This leads me to addressing another striking difference between John B Mclemore and our nameless protagonist in The Red Turtle, which is their dialogue, or lack thereof. While the man in the The Red Turtle is mute, John B is overflowing with words – an uncontrollable onslaught, even, which frequently exasperates the podcast host and John B’s interviewer, Brian Reed. On a deeper level these characteristics are essential to the stories themselves; The Red Turtle’s lack of dialogue is an extension of the minimalist aesthetic which inhabits the entire film, making you linger on minor details, such as the scuttling of a crab, which may otherwise escape your notice. S-Town, on the other hand, hinges on John B’s loquacious nature, not only for the very obvious reason that being a podcast the entirety of the narrative is shaped by the spoken word but because it highlights one of the most deeply tragic aspects to the podcast. John B spends decades of his life doing what essentially sounds like a whole lot of talking – Reed interviews a variety of people who all attest to spending hours on the phone with John B at numerous times in their lives – and yet, for all that talking he fails to make a lasting and fulfilling connection. Of course this is only based on what we’re told as listeners, and what Reed is able to discover, but it’s an argument I find convincing.

Ursula Le Guin in a piece titled “Telling is Listening” explores how speech is an essential way by which we connect with each other.[8] In a metaphor which feels apt for S-Town, she describes how if you “mount two clock pendulums side by side on the wall, they will gradually begin to swing together. They synchronise each other by picking up tiny vibrations they each transmit through the wall.”[9] Here Le Guin refers to the subtle way in which speech influences how we connect, not just mentally or spiritually, but also physically, as a “bodily process”. For some reason, John B’s pendulum swings and swings for decades, without ever falling into sync with someone.

Le Guin also states:

“Words are events, they do things, change things. They transform both speaker and hearer; they feed energy back and forth and amplify it. They feed understanding or emotion back and forth and amplify it.”[10]

If this is the case then The Red Turtle is an entirely uneventful story. Despite the narrative spanning decades of his lifetime, our protagonist doesn’t utter much more than the occasional wordless groan. In spite of this, he manages to connect romantically with a partner and even raise a child. As a viewer the absence of speech does indeed feel like a physical loss, during the hour and twenty minutes running length I, at times, felt myself desperate to hear them speak even a single recognisable syllable. And yet, did it lack energy? Or emotion? Or understanding? Absolutely not. The protagonist speaks volumes when he pushes away his remaining raft into the water, choosing to remain with the woman over returning to society.
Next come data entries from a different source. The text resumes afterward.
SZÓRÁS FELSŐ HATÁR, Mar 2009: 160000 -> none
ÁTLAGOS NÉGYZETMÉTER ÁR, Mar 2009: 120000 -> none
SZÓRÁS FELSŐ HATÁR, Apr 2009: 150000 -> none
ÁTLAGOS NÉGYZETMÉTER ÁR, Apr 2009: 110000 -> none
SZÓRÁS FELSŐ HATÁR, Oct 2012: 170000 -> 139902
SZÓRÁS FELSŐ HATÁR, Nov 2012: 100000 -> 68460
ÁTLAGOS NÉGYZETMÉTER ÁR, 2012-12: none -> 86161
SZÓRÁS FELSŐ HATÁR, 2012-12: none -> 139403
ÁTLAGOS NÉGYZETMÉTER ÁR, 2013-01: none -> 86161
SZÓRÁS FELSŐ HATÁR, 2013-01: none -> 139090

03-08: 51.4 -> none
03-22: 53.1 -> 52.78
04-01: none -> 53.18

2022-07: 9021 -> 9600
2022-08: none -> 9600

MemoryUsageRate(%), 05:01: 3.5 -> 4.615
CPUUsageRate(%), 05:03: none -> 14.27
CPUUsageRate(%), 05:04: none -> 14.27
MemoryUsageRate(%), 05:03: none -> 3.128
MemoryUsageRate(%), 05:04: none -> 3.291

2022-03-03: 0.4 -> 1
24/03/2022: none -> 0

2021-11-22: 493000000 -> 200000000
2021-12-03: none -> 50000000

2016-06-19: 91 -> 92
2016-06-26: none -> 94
Much is said when he holds her as they look out to the sea or in his arms in the moonlit grass. They communicate every time they touch or gaze at each other, or work together to raise their child.

What works beautifully in the film is that it tends to distil things down to their essentials – in this case, strip back the words and leave the communication that remains. For John B his words don’t seem able to form that vital lifeline, his long diatribes against the world, and his town, sometimes feel like an event but they don’t change things. I cannot say that if John B had found somebody who would have welcomed what he had to say and in turn welcomed him into their hearts, that it would have changed anything – many people who take their own lives are dearly loved and having a romantic partner does not magically cure mental illness. I do believe, however, that Reed’s framing of the podcast purposefully suggests to the listener that John B’s lack of a companion was a major contributing factor in his suicide.

Reed devotes a significant portion of the podcast to revelations of John B’s love life and sexuality, such as the in-depth interview with Olin. He also informs us that on the night of John B’s death, one of John B’s last actions was to call Tyler begging him to return – which Tyler tells Reed was not an unusual occurrence. Whether the importance that Reed appears to place on this aspect of John B’s life is accurate, it is hard to say, as naturally the subject himself is not able to defend or deny. This is one of those aspects to the morality of the podcast, which feels the most murky; whose place is it for any of us to speculate the true motivations behind John B’s actions? It’s impossible to know how deep any sense of isolation John B had may have run, especially as the portrait that S-Town paints of him is a complex one; This is a man who used to describe his life in Bibb County with the phrase “You learn to live without”, without “sex, love, romance, support, companionship, the touch of another person, a partner”. This heart-wrenching phrase seems to suggest both resignation and loneliness. Being alone for John B seemed to be both a blessing a curse – in his suicide letter, he wrote that the best times of his life were spent walking in solitude in “the forest and the field”.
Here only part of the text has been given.